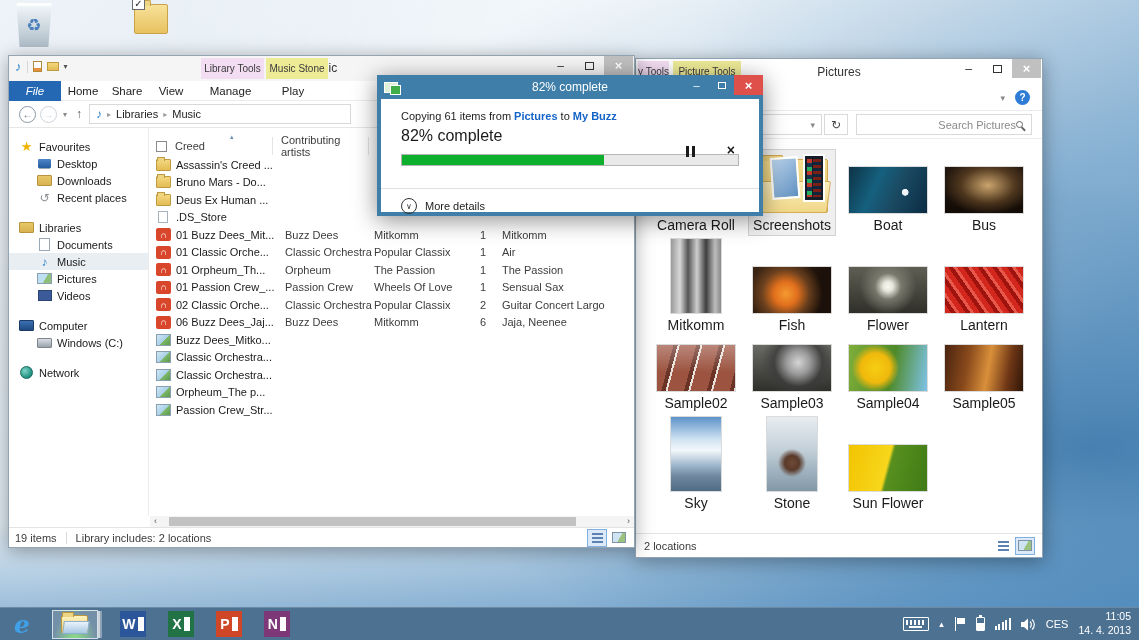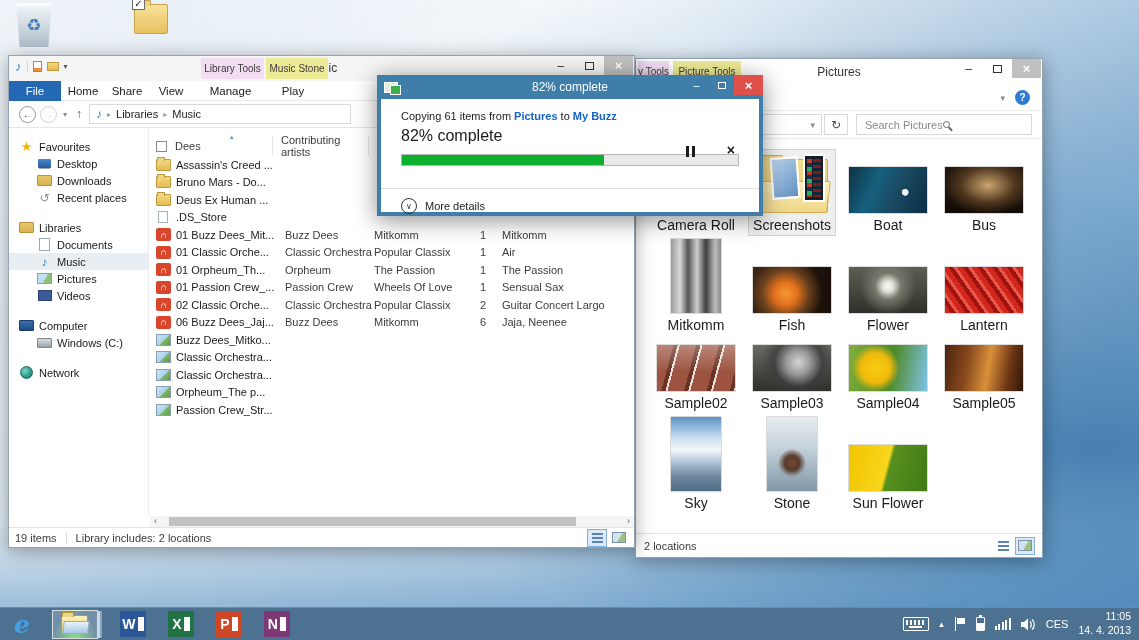--- a/index.html
+++ b/index.html
@@ -116,21 +116,21 @@
   .pics .ribbonrow{position:absolute;left:0;right:0;top:26px;height:26px;background:#fff;border-bottom:1px solid #ececec;
     display:flex;align-items:center;justify-content:flex-end;padding-right:12px;gap:10px}
   .rib-dd{font-size:9px;color:#888}
   .help{width:15px;height:15px;border-radius:50%;background:#2f7cd6;color:#fff;font-size:10px;font-weight:bold;
     display:flex;align-items:center;justify-content:center}
   .pics .addr2{position:absolute;left:0;right:0;top:52px;height:28px;background:#fff;border-bottom:1px solid #ececec;
     display:flex;align-items:center;padding-left:6px}
   .pbox{height:21px;border:1px solid #d9d9d9;display:flex;align-items:center;background:#fff}
   .pbox.a{width:180px;justify-content:flex-end;padding-right:6px}
   .pbox.r{width:24px;justify-content:center;margin-left:2px;font-size:12px;color:#444}
-  .pbox.s{width:176px;margin-left:8px;padding:0 8px;justify-content:flex-start}
+  .pbox.s{width:176px;margin-left:8px;padding:0 8px;justify-content:flex-end}
   .phold{color:#8a8a8a;font-size:11px}
   .mag{width:7px;height:7px;border:1.5px solid #666;border-radius:50%;position:relative;flex:none}
   .mag::after{content:'';position:absolute;width:5px;height:1.5px;background:#666;transform:rotate(45deg);right:-4px;bottom:-2px}
   .pics-grid{position:absolute;left:12px;top:82px;display:grid;grid-template-columns:repeat(4,96px);
     grid-template-rows:94px 100px 78px 100px;align-items:end;justify-items:center}
   .pcell{display:flex;flex-direction:column;align-items:center;padding:3px 4px 2px}
   .pcell.sel{background:#efefef;outline:1px solid #d2d2d2}
   .plabel{margin-top:4px;font-size:14px;color:#1a1a1a;white-space:nowrap}
   .thumb{box-shadow:0 0 0 1px rgba(0,0,0,.14)}
   .thumb.land{width:78px;height:46px}
@@ -367,21 +367,21 @@
             <i class="maxbox"></i>
           </span>
         <span class="wb close">×</span>
       </div>
     </div>
     <div class="tooltabs" id="music-tooltabs">
         <div class="ttab" style="background: rgb(243, 221, 243); left: 192px; width: 63px;">Library Tools</div>
         <div class="ttab" style="background: rgb(238, 235, 151); left: 257px; width: 62px;">Music Stone</div>
       </div>
     <div class="mtabs" id="music-tabs">
-        <div class="mtab file" style="width: 52px;">File</div>
+        <div class="mtab file" style="width: 52px; font-style: italic;">File</div>
         <div class="mtab" style="width: 44px;">Home</div>
         <div class="mtab" style="width: 44px;">Share</div>
         <div class="mtab" style="width: 44px;">View</div>
         <div class="mtab" style="width: 63px; margin-left: 6px;">Manage</div>
         <div class="mtab" style="width: 62px;">Play</div>
       </div>
     <div class="addr">
       <span class="nav-c">←</span>
       <span class="nav-c dis">→</span>
       <span class="addr-dd">▾</span>
@@ -440,21 +440,21 @@
           <div class="si-label">Windows (C:)</div>
         </div>
         <div class="side-item gap" style="padding-left: 10px;">
           <div class="si si-network"></div>
           <div class="si-label">Network</div>
         </div>
       </aside>
     <div class="m-list">
       <div class="lhead">
         <span class="hcb"></span>
-        <span class="hcol hname">Dees</span>
+        <span class="hcol hname">Creed</span>
         <span class="hcol hart">Contributing artists</span>
         <span class="sortc">▴</span>
       </div>
       <div class="rows" id="file-rows">
           <div class="frow">
             <div class="fic fic-folder"></div>
             <div class="c-name">Assassin's Creed ...</div>
             <div class="c-art"></div>
             <div class="c-alb"></div>
             <div class="c-num"></div>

================

**The task**
The expected response is every line of the material, written out exactly, with the images removed.

**Written answer**
--- a/index.html
+++ b/index.html
@@ -116,21 +116,21 @@
   .pics .ribbonrow{position:absolute;left:0;right:0;top:26px;height:26px;background:#fff;border-bottom:1px solid #ececec;
     display:flex;align-items:center;justify-content:flex-end;padding-right:12px;gap:10px}
   .rib-dd{font-size:9px;color:#888}
   .help{width:15px;height:15px;border-radius:50%;background:#2f7cd6;color:#fff;font-size:10px;font-weight:bold;
     display:flex;align-items:center;justify-content:center}
   .pics .addr2{position:absolute;left:0;right:0;top:52px;height:28px;background:#fff;border-bottom:1px solid #ececec;
     display:flex;align-items:center;padding-left:6px}
   .pbox{height:21px;border:1px solid #d9d9d9;display:flex;align-items:center;background:#fff}
   .pbox.a{width:180px;justify-content:flex-end;padding-right:6px}
   .pbox.r{width:24px;justify-content:center;margin-left:2px;font-size:12px;color:#444}
-  .pbox.s{width:176px;margin-left:8px;padding:0 8px;justify-content:flex-start}
+  .pbox.s{width:176px;margin-left:8px;padding:0 8px;justify-content:flex-end}
   .phold{color:#8a8a8a;font-size:11px}
   .mag{width:7px;height:7px;border:1.5px solid #666;border-radius:50%;position:relative;flex:none}
   .mag::after{content:'';position:absolute;width:5px;height:1.5px;background:#666;transform:rotate(45deg);right:-4px;bottom:-2px}
   .pics-grid{position:absolute;left:12px;top:82px;display:grid;grid-template-columns:repeat(4,96px);
     grid-template-rows:94px 100px 78px 100px;align-items:end;justify-items:center}
   .pcell{display:flex;flex-direction:column;align-items:center;padding:3px 4px 2px}
   .pcell.sel{background:#efefef;outline:1px solid #d2d2d2}
   .plabel{margin-top:4px;font-size:14px;color:#1a1a1a;white-space:nowrap}
   .thumb{box-shadow:0 0 0 1px rgba(0,0,0,.14)}
   .thumb.land{width:78px;height:46px}
@@ -367,21 +367,21 @@
             <i class="maxbox"></i>
           </span>
         <span class="wb close">×</span>
       </div>
     </div>
     <div class="tooltabs" id="music-tooltabs">
         <div class="ttab" style="background: rgb(243, 221, 243); left: 192px; width: 63px;">Library Tools</div>
         <div class="ttab" style="background: rgb(238, 235, 151); left: 257px; width: 62px;">Music Stone</div>
       </div>
     <div class="mtabs" id="music-tabs">
-        <div class="mtab file" style="width: 52px;">File</div>
+        <div class="mtab file" style="width: 52px; font-style: italic;">File</div>
         <div class="mtab" style="width: 44px;">Home</div>
         <div class="mtab" style="width: 44px;">Share</div>
         <div class="mtab" style="width: 44px;">View</div>
         <div class="mtab" style="width: 63px; margin-left: 6px;">Manage</div>
         <div class="mtab" style="width: 62px;">Play</div>
       </div>
     <div class="addr">
       <span class="nav-c">←</span>
       <span class="nav-c dis">→</span>
       <span class="addr-dd">▾</span>
@@ -440,21 +440,21 @@
           <div class="si-label">Windows (C:)</div>
         </div>
         <div class="side-item gap" style="padding-left: 10px;">
           <div class="si si-network"></div>
           <div class="si-label">Network</div>
         </div>
       </aside>
     <div class="m-list">
       <div class="lhead">
         <span class="hcb"></span>
-        <span class="hcol hname">Dees</span>
+        <span class="hcol hname">Creed</span>
         <span class="hcol hart">Contributing artists</span>
         <span class="sortc">▴</span>
       </div>
       <div class="rows" id="file-rows">
           <div class="frow">
             <div class="fic fic-folder"></div>
             <div class="c-name">Assassin's Creed ...</div>
             <div class="c-art"></div>
             <div class="c-alb"></div>
             <div class="c-num"></div>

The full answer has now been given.